Infirme le jugement en toutes ses dispositions sauf en ce qu'il a :

« Débouté la SAS [O] FASHION de sa demande au titre de la perte de chiffre d'affaires,

Débouté la SAS [O] FASHION de sa demande au titre du préjudice d'image ;

Débouté la SAS [O] FASHION de sa demande au titre de la liquidation de l'astreinte ;

Condamné SOCIETE CHARO RUIZ EXPORT S.L société de droit espagnol à payer à la SAS [O] la somme de 10.000 euros au titre de l'article 700 du CPC ; »

Statuant à nouveau,

Rejette la demande de déchéance du droit à indemnisation de la société [O],

Condamne la société Charo Ruiz à payer à la société [O] la somme de 67.319,52 € à titre d'indemnité compensatrice de la rupture du contrat d'agent commercial

Condamne la société Charo Ruiz à payer à la société [O] la somme de 86.954,38 € à titre d'indemnité pour rupture anticipée du contrat d'agent commercial.
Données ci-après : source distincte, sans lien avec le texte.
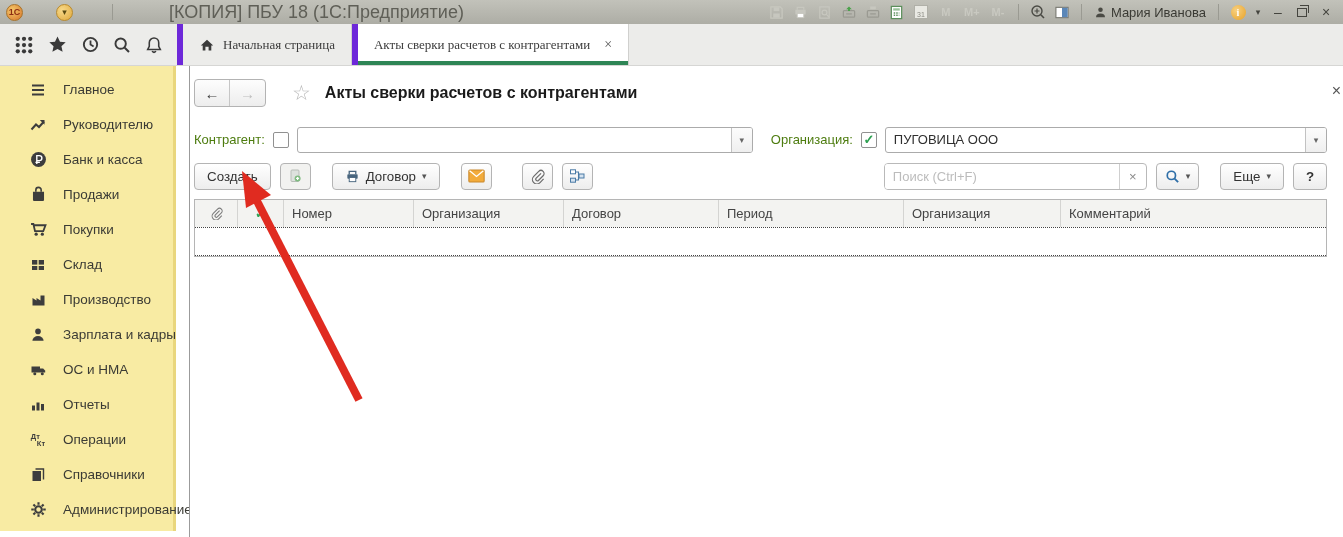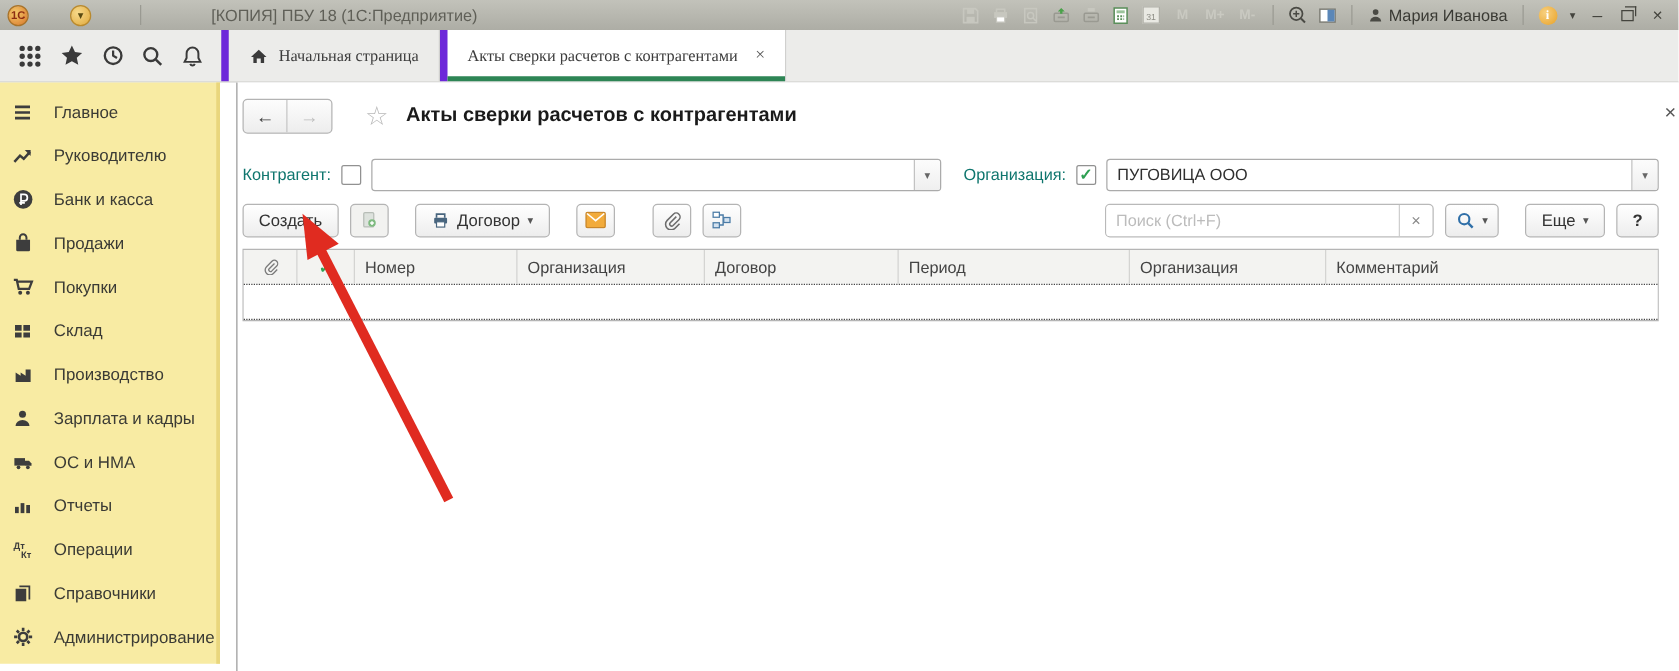--- a/index.html
+++ b/index.html
@@ -14,7 +14,7 @@
   .tb-logo span{ color:#8d2d12; font-weight:bold; font-size:9px; }
   .tb-menu { background:radial-gradient(circle at 35% 35%, #f7d98a, #e0a93c); border:1px solid #b98a2e; color:#5a4a12; font-size:9px; }
   .tb-sep { width:1px; height:16px; background:#9a9a92; margin:0 6px; flex:none; }
-  .tb-title { margin-left:22px; font-size:13px; color:#5f5f57; white-space:nowrap; }
+  .tb-title { margin-left:22px; font-size:18px; color:#5f5f57; white-space:nowrap; }
   .tb-right { margin-left:auto; display:flex; align-items:center; gap:2px; }
   .tb-ic { width:22px; height:18px; display:inline-flex; align-items:center; justify-content:center; flex:none; }
   .tb-ic svg { display:block; }

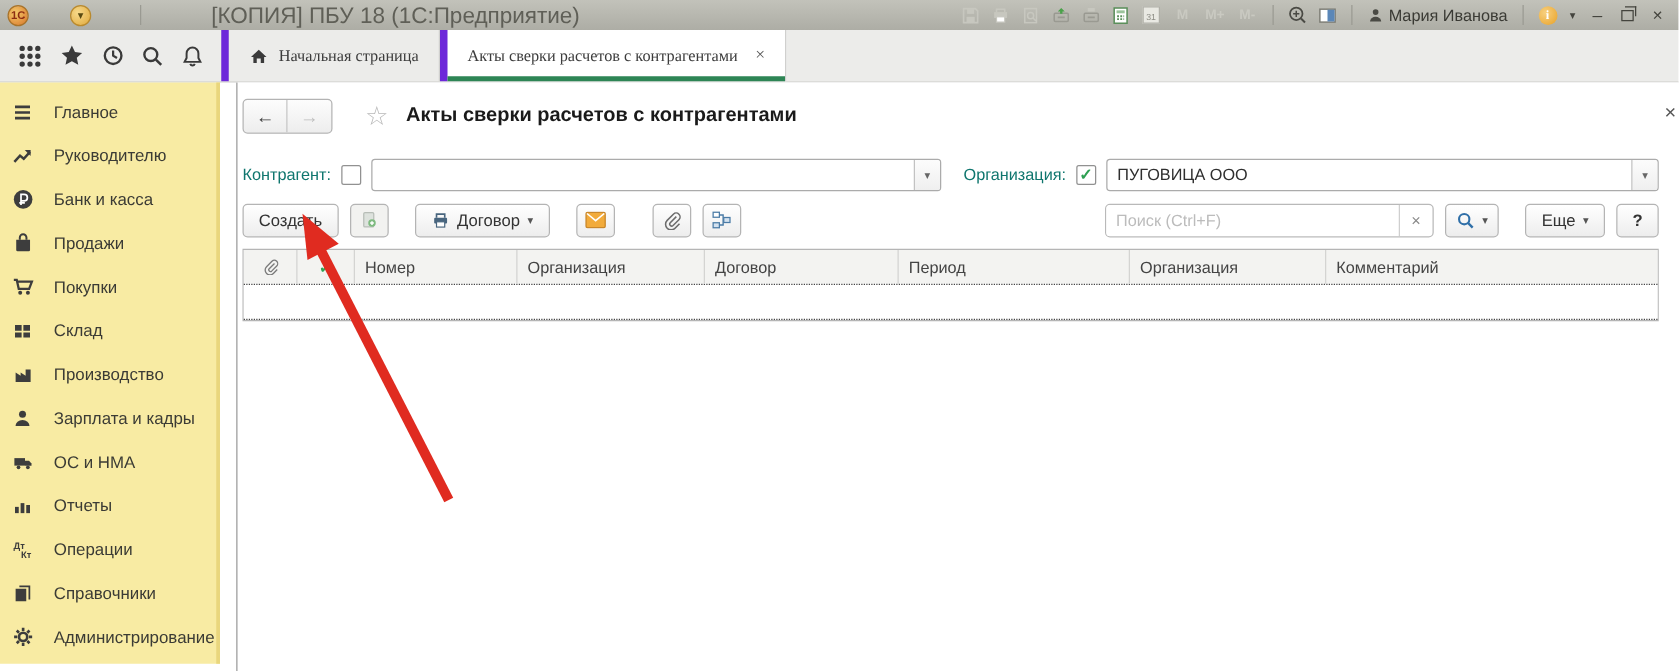--- a/index.html
+++ b/index.html
@@ -37,7 +37,7 @@
   
   .app-body { display:flex; height:471px; }
   .sidebar { width:176px; flex:none; background:#f8eba3; border-right:3px solid #e9d67d; height:465px; padding-top:6px; }
-  .side-item { height:35px; display:flex; align-items:center; gap:15px; padding-left:8px; cursor:default; }
+  .side-item { height:35px; display:flex; align-items:center; gap:15px; padding-left:28px; cursor:default; }
   .side-item .ic { width:20px; display:inline-flex; justify-content:center; flex:none; }
   .side-item .lbl { font-size:13.5px; color:#3b3b35; white-space:nowrap; }
   .dtkt { display:inline-flex; flex-direction:column; font-size:7.5px; font-weight:bold; color:#3d3d3d; line-height:7px; font-style:normal; }

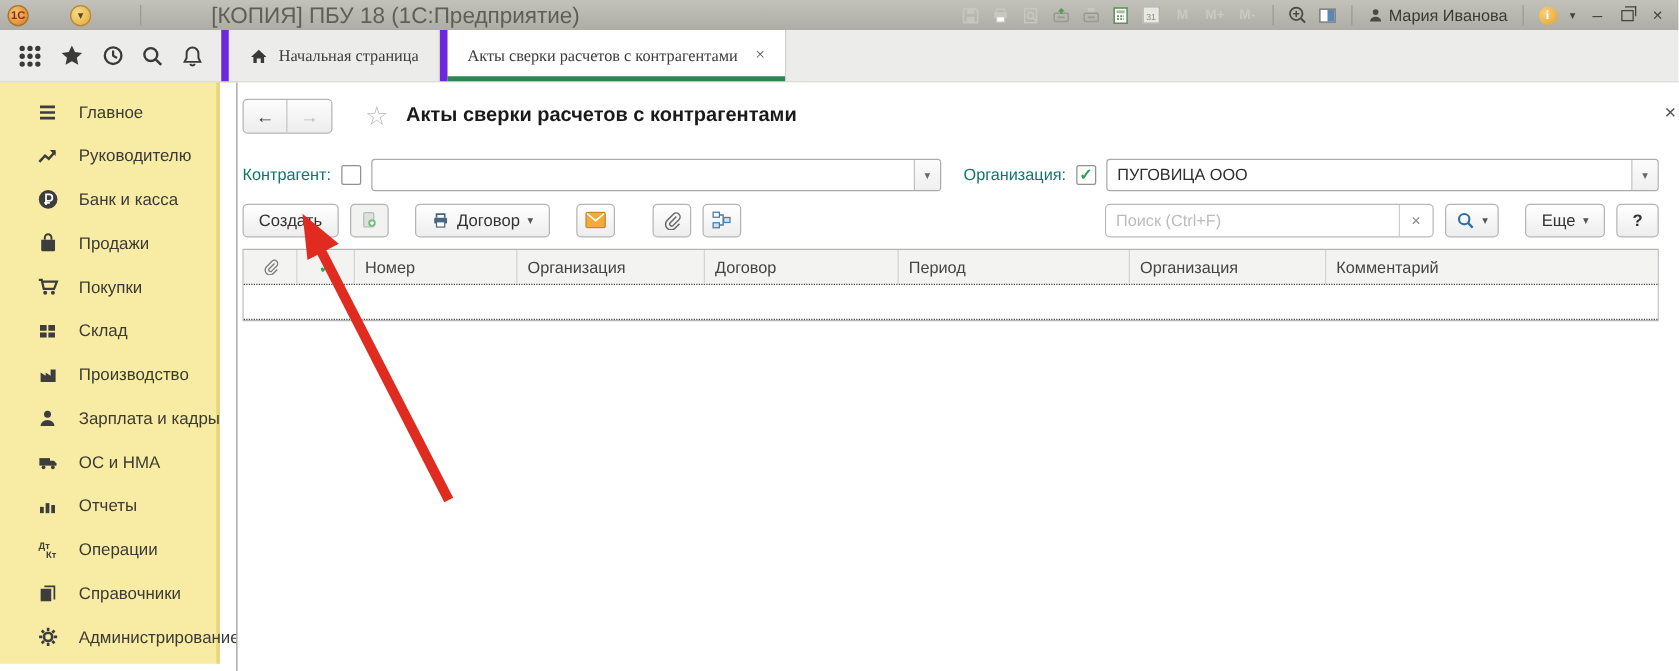--- a/index.html
+++ b/index.html
@@ -58,7 +58,7 @@
 
   
   .filter-row { display:flex; align-items:center; margin-top:18px; height:27px; gap:8px; }
-  .f-label { white-space:nowrap; color:#0f766e; }
+  .f-label { white-space:nowrap; color:#4d7c0f; }
   .checkbox { width:16px; height:16px; border:1px solid #919191; background:#fff; border-radius:2px; display:inline-flex; align-items:center; justify-content:center; flex:none; }
   .checkbox .mark { color:#2ea052; font-weight:bold; font-size:13px; line-height:1; }
   .combo { display:flex; border:1px solid #ababab; border-radius:3px; background:#fff; height:26px; align-items:stretch; overflow:hidden; }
Condamne la société Charo Ruiz à payer à la société [O] la somme de 66.104,70 € à titre de rappels sur commissions,

Déboute la société [O] de ses autres demandes,

Condamne la société Charo Ruiz à payer à la société [O] la somme de 10 000 euros au titre de l'article 700 du code de procédure civile ;

Condamne la société Charo Ruiz aux dépens qui seront recouvrés conformément aux dispositions de l'article 699 du code de procédure civile.